++++ Source material

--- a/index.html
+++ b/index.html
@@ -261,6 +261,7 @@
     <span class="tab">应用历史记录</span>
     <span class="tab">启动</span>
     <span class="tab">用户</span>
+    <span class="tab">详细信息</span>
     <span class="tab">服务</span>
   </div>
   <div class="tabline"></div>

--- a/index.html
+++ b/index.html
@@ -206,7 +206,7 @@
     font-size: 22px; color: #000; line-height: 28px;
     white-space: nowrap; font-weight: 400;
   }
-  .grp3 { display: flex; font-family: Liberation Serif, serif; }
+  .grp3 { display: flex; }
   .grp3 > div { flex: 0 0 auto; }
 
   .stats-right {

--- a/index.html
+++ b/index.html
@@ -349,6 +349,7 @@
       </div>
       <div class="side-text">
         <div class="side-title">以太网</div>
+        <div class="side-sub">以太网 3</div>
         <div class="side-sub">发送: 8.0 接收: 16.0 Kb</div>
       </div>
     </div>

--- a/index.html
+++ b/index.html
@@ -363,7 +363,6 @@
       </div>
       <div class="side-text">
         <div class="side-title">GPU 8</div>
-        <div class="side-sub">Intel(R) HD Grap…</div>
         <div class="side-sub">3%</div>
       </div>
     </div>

++++++++
++++ Source material

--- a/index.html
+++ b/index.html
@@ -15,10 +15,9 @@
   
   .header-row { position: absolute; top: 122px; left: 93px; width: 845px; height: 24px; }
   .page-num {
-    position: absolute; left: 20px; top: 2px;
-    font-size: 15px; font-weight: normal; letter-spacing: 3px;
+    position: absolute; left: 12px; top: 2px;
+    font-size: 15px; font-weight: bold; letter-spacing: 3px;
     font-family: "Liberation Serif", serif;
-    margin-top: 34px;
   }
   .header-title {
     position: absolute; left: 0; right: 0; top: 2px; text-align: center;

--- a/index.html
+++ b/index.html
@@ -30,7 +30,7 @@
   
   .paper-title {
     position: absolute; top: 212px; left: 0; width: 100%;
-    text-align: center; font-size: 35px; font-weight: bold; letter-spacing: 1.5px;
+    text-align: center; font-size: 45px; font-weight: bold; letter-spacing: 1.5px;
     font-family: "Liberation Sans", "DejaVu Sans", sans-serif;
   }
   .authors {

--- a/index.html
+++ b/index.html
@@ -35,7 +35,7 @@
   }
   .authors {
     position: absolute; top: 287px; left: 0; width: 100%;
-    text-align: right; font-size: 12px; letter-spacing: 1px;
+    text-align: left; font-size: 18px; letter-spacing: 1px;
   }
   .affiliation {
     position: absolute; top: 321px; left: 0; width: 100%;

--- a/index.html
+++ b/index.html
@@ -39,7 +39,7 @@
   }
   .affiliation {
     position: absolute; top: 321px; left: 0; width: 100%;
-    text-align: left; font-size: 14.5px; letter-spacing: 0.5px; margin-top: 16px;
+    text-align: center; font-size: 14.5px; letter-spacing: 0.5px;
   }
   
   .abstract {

++++++++
++++ Source material

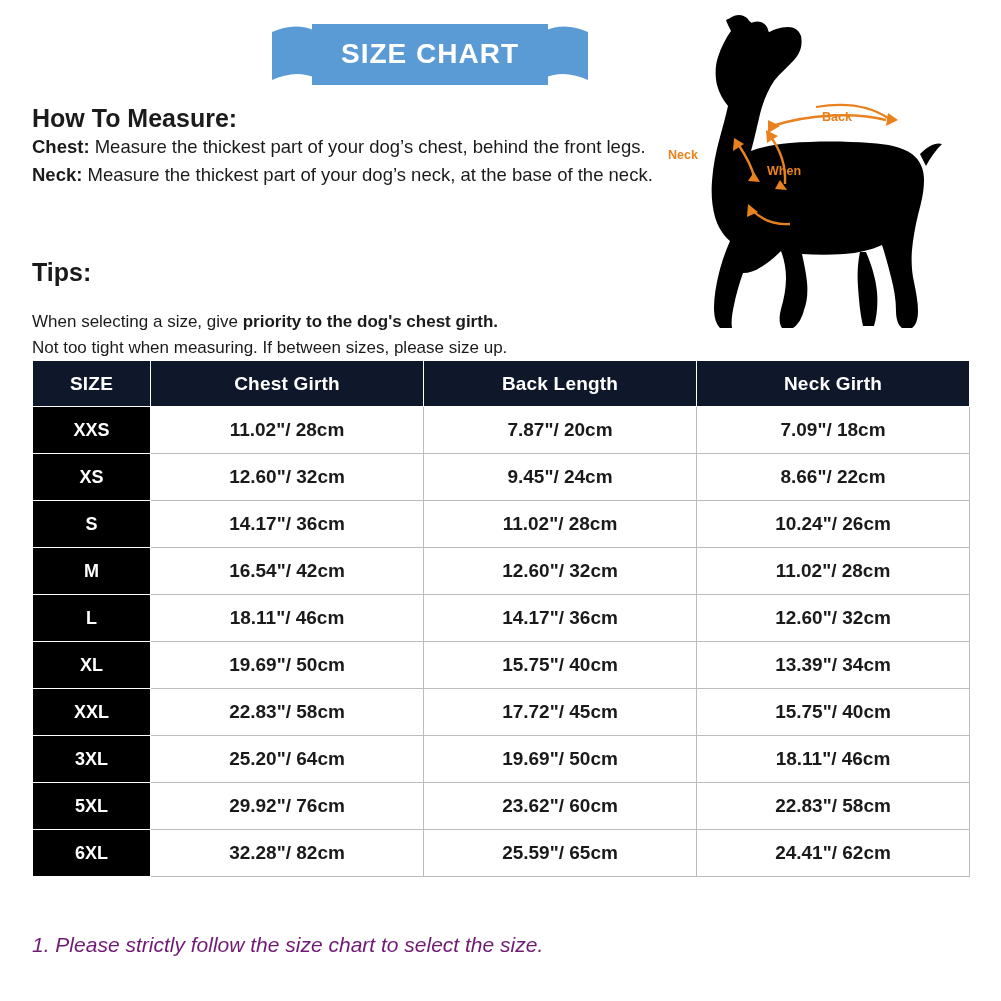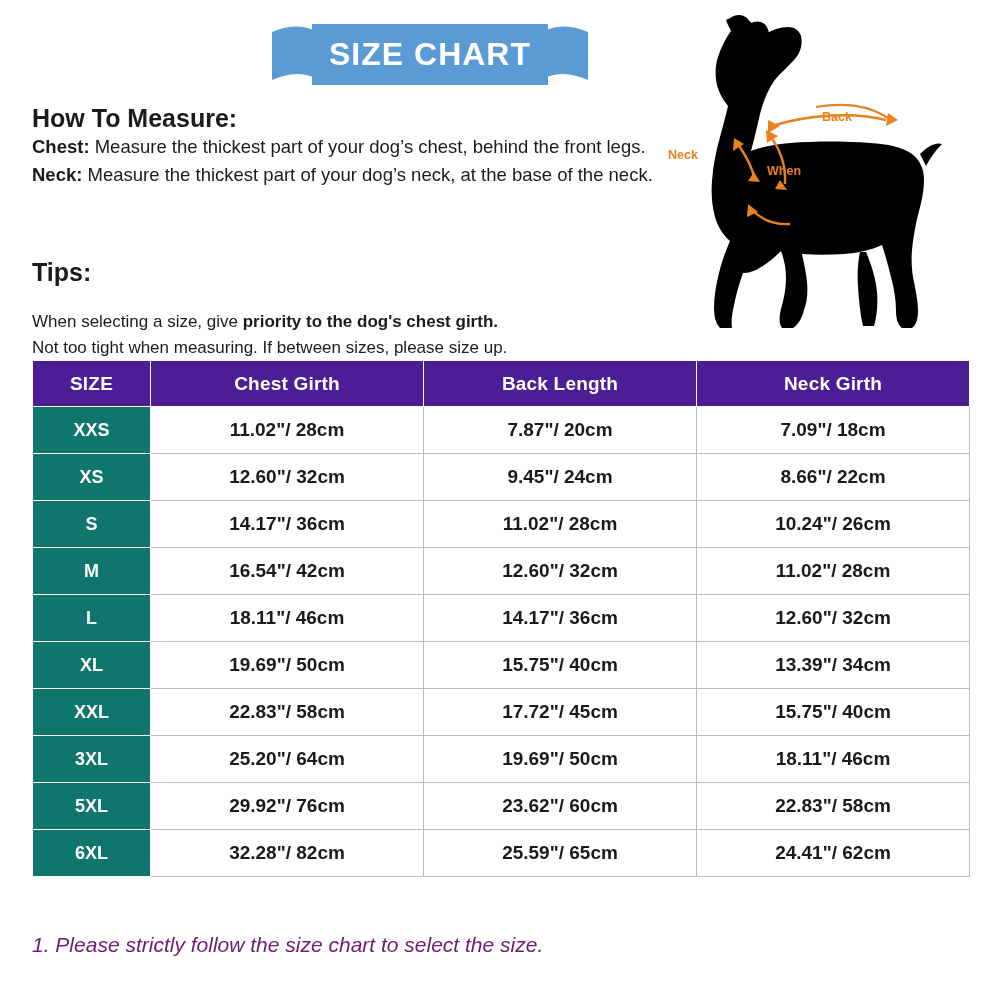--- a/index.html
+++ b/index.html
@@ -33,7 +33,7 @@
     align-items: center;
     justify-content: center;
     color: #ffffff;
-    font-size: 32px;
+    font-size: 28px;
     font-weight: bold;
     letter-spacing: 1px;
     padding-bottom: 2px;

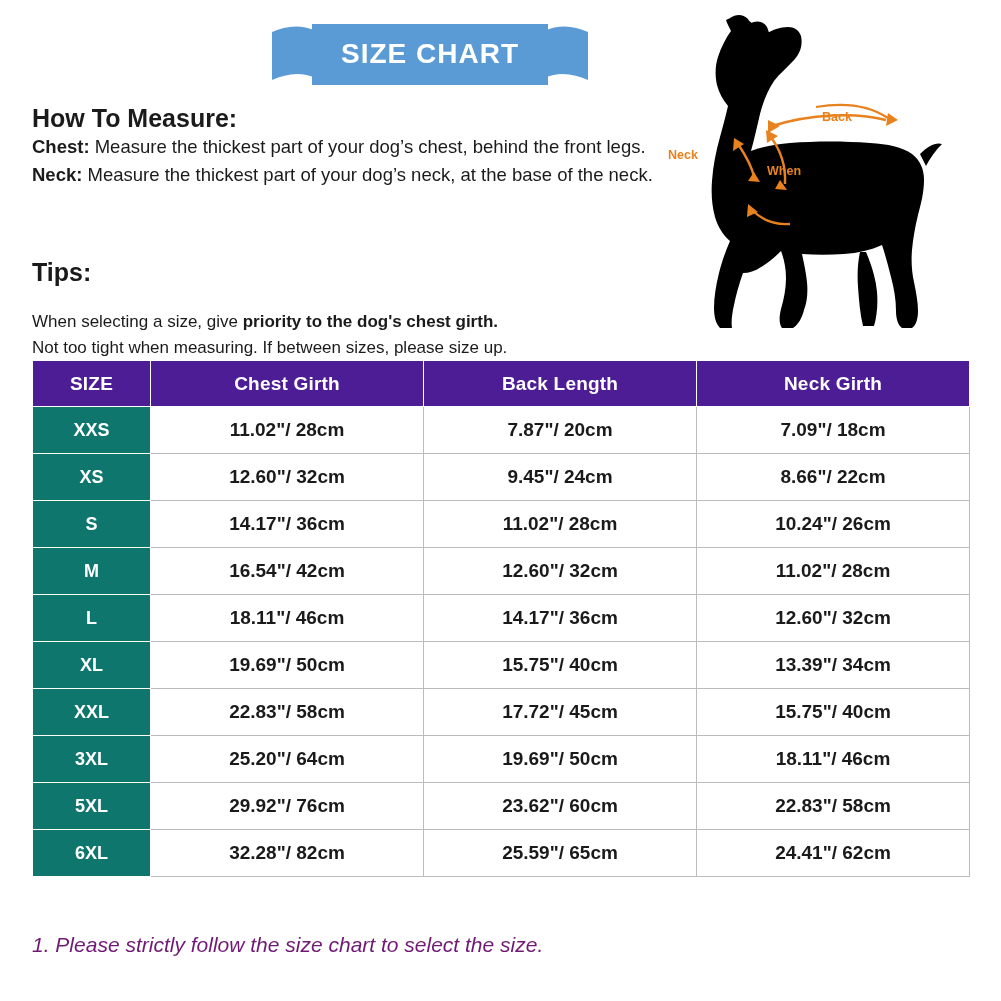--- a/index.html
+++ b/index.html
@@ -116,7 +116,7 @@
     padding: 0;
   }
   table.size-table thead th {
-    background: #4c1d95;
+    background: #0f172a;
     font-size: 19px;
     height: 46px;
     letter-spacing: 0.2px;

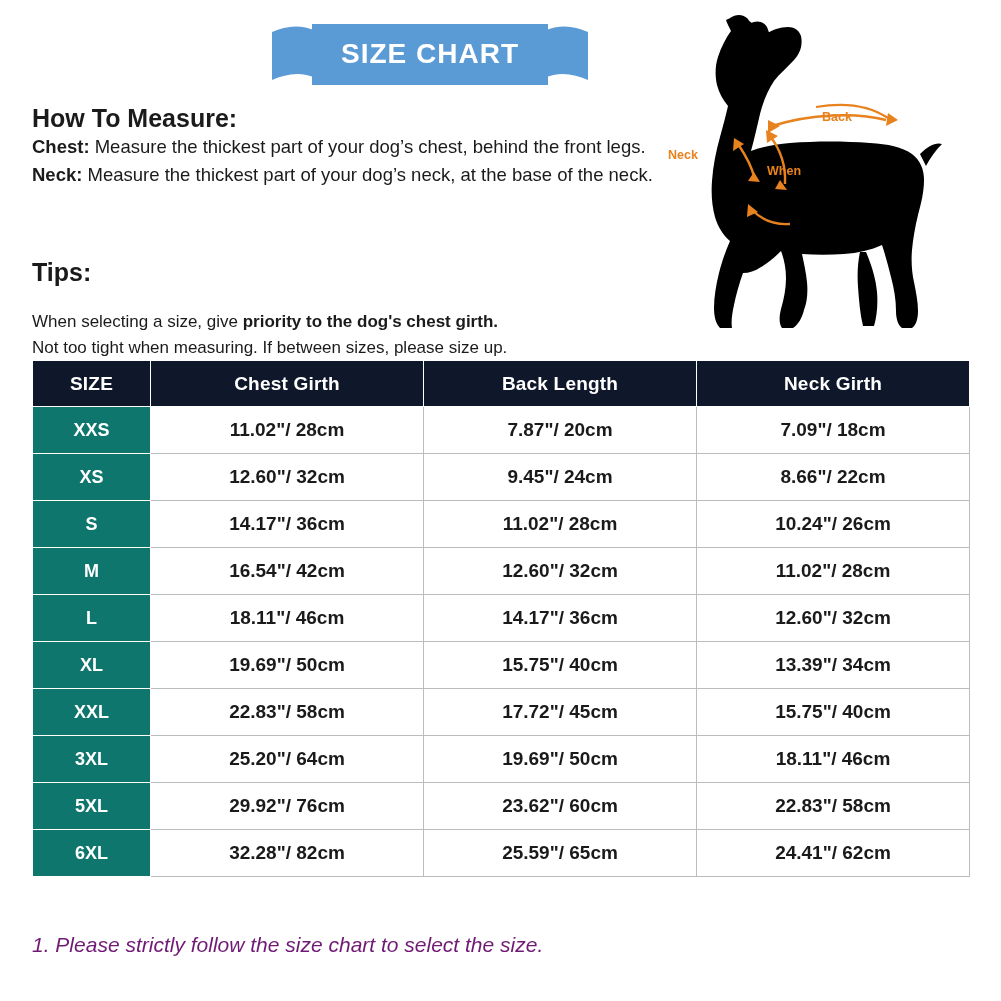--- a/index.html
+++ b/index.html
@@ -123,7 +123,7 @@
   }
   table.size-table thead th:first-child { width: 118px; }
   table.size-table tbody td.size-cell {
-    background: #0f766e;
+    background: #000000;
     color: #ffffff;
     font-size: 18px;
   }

++++++++

» **Task instructions**
Across the data above, how many lines carry the word "header"? Only the number is needed.

» **Answer space**
2